Change detection data
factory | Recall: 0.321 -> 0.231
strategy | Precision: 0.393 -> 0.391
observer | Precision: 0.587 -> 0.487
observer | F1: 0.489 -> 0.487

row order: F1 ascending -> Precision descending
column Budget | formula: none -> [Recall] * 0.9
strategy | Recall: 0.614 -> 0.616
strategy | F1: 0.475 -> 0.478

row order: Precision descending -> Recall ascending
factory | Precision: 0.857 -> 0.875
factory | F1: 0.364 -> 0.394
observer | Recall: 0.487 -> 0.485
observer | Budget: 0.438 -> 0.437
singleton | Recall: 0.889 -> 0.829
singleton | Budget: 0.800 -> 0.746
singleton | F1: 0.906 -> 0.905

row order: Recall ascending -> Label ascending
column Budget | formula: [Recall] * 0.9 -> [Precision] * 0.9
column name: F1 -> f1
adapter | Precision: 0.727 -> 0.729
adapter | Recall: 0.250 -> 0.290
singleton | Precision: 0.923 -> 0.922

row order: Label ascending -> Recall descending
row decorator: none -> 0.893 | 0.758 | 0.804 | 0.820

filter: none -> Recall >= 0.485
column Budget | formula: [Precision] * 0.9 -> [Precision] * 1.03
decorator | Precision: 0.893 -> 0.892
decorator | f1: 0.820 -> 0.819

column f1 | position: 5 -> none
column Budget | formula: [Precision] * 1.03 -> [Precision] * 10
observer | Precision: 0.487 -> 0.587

...

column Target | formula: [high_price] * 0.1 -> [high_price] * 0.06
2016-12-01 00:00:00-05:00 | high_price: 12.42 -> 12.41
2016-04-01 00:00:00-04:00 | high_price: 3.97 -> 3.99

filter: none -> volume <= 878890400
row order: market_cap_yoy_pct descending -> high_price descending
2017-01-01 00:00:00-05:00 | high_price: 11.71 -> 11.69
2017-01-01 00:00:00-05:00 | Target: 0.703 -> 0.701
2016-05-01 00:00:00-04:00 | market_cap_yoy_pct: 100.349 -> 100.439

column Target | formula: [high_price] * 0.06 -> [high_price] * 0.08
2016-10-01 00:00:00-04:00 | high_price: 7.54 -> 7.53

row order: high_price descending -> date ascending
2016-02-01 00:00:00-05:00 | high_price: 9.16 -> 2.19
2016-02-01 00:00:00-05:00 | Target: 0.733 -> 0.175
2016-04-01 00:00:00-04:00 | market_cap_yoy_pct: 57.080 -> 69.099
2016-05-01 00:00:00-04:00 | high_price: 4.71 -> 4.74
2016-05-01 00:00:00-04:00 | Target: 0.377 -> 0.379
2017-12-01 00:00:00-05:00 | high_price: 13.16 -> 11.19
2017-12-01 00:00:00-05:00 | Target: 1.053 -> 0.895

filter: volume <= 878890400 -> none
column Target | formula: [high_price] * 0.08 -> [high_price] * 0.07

### [WHAT NEEDS TO BE DONE]
Would you retype exactly the lines above, from the line with "singleton | F1: 0.906 -> 0.905" to the line with "observer | Precision: 0.487 -> 0.587", with both end lines kept and nothing more?

### [ANSWER SPACE]
singleton | F1: 0.906 -> 0.905

row order: Recall ascending -> Label ascending
column Budget | formula: [Recall] * 0.9 -> [Precision] * 0.9
column name: F1 -> f1
adapter | Precision: 0.727 -> 0.729
adapter | Recall: 0.250 -> 0.290
singleton | Precision: 0.923 -> 0.922

row order: Label ascending -> Recall descending
row decorator: none -> 0.893 | 0.758 | 0.804 | 0.820

filter: none -> Recall >= 0.485
column Budget | formula: [Precision] * 0.9 -> [Precision] * 1.03
decorator | Precision: 0.893 -> 0.892
decorator | f1: 0.820 -> 0.819

column f1 | position: 5 -> none
column Budget | formula: [Precision] * 1.03 -> [Precision] * 10
observer | Precision: 0.487 -> 0.587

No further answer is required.